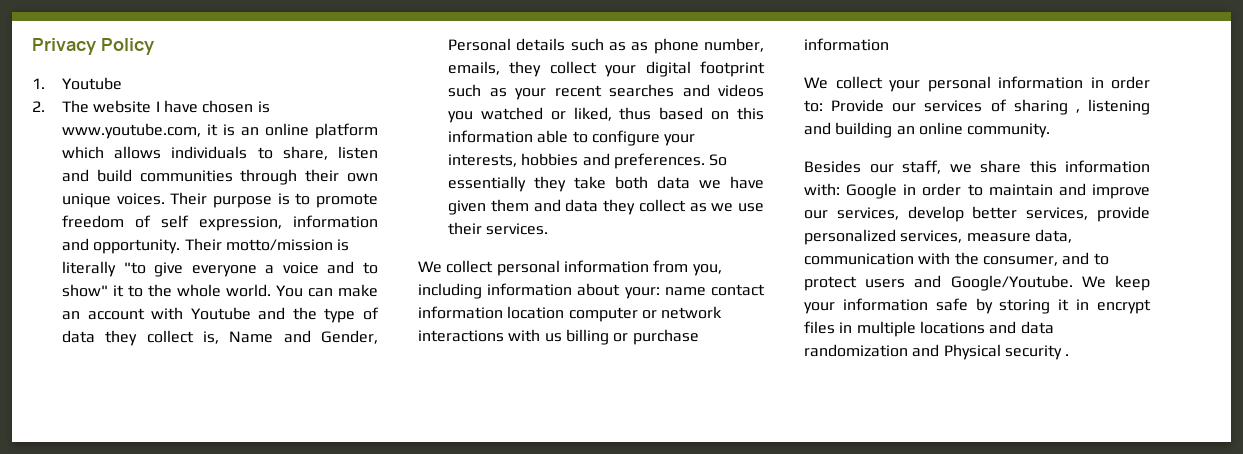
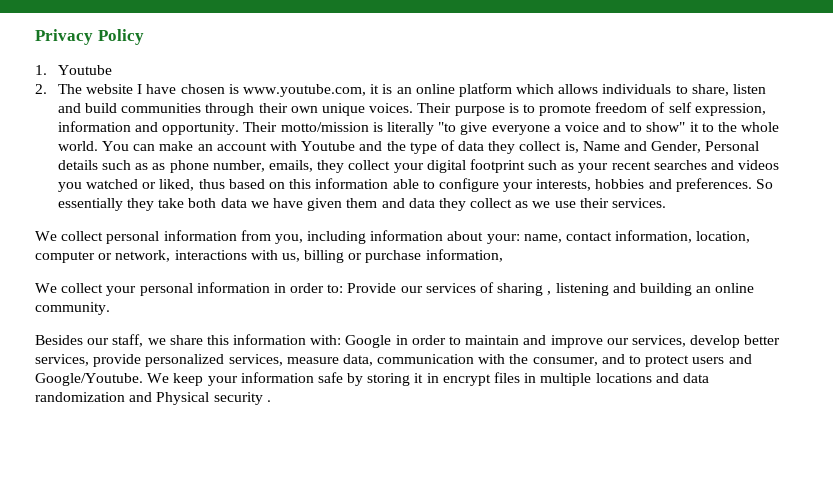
- We collect personal information from you, including information about your: name contact information location computer or network interactions with us billing or purchase information
+ We collect personal information from you, including information about your: name, contact information, location, computer or network, interactions with us, billing or purchase information,

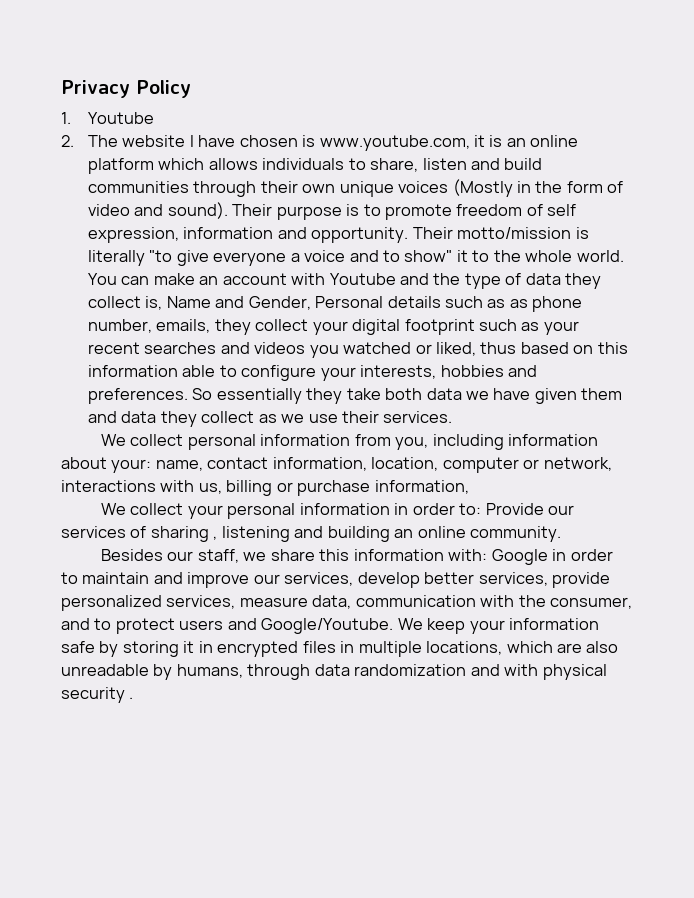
- 2. The website I have chosen is www.youtube.com, it is an online platform which allows individuals to share, listen and build communities through their own unique voices.
+ 2. The website I have chosen is www.youtube.com, it is an online platform which allows individuals to share, listen and build communities through their own unique voices (Mostly in the form of video and sound).
- We keep your information safe by storing it in encrypt files in multiple locations and data randomization and Physical security .
+ We keep your information safe by storing it in encrypted files in multiple locations, which are also unreadable by humans, through data randomization and with physical security .

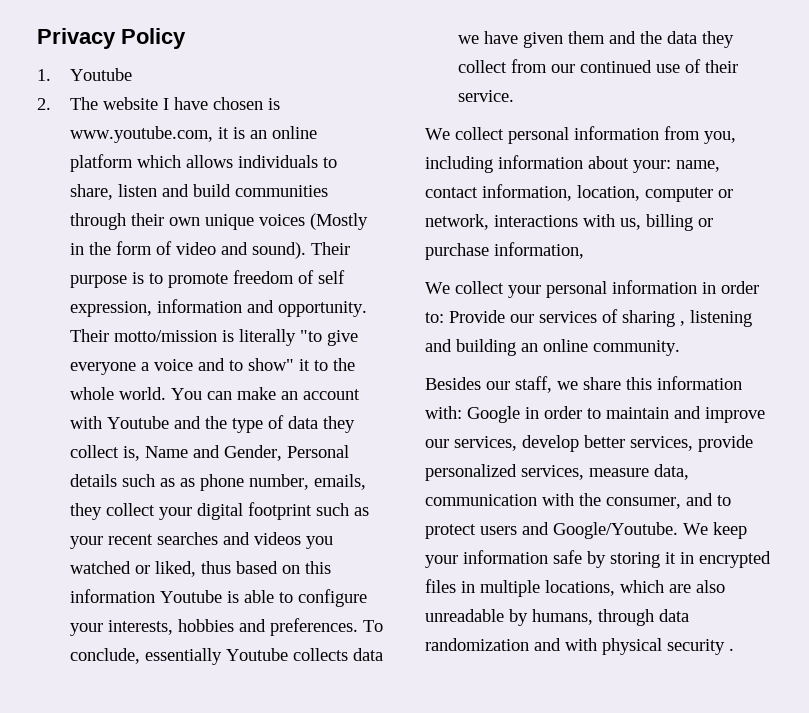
- You can make an account with Youtube and the type of data they collect is, Name and Gender, Personal details such as as phone number, emails, they collect your digital footprint such as your recent searches and videos you watched or liked, thus based on this information able to configure your interests, hobbies and preferences.
+ You can make an account with Youtube and the type of data they collect is, Name and Gender, Personal details such as as phone number, emails, they collect your digital footprint such as your recent searches and videos you watched or liked, thus based on this information Youtube is able to configure your interests, hobbies and preferences.
- So essentially they take both data we have given them and data they collect as we use their services.
+ To conclude, essentially Youtube collects data we have given them and the data they collect from our continued use of their service.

-------

- _What needs to be done_: Filter the records for the string "files" and copy every line that holds it.

- _Solved problem_:
- We keep your information safe by storing it in encrypt files in multiple locations and data randomization and Physical security .
+ We keep your information safe by storing it in encrypted files in multiple locations, which are also unreadable by humans, through data randomization and with physical security .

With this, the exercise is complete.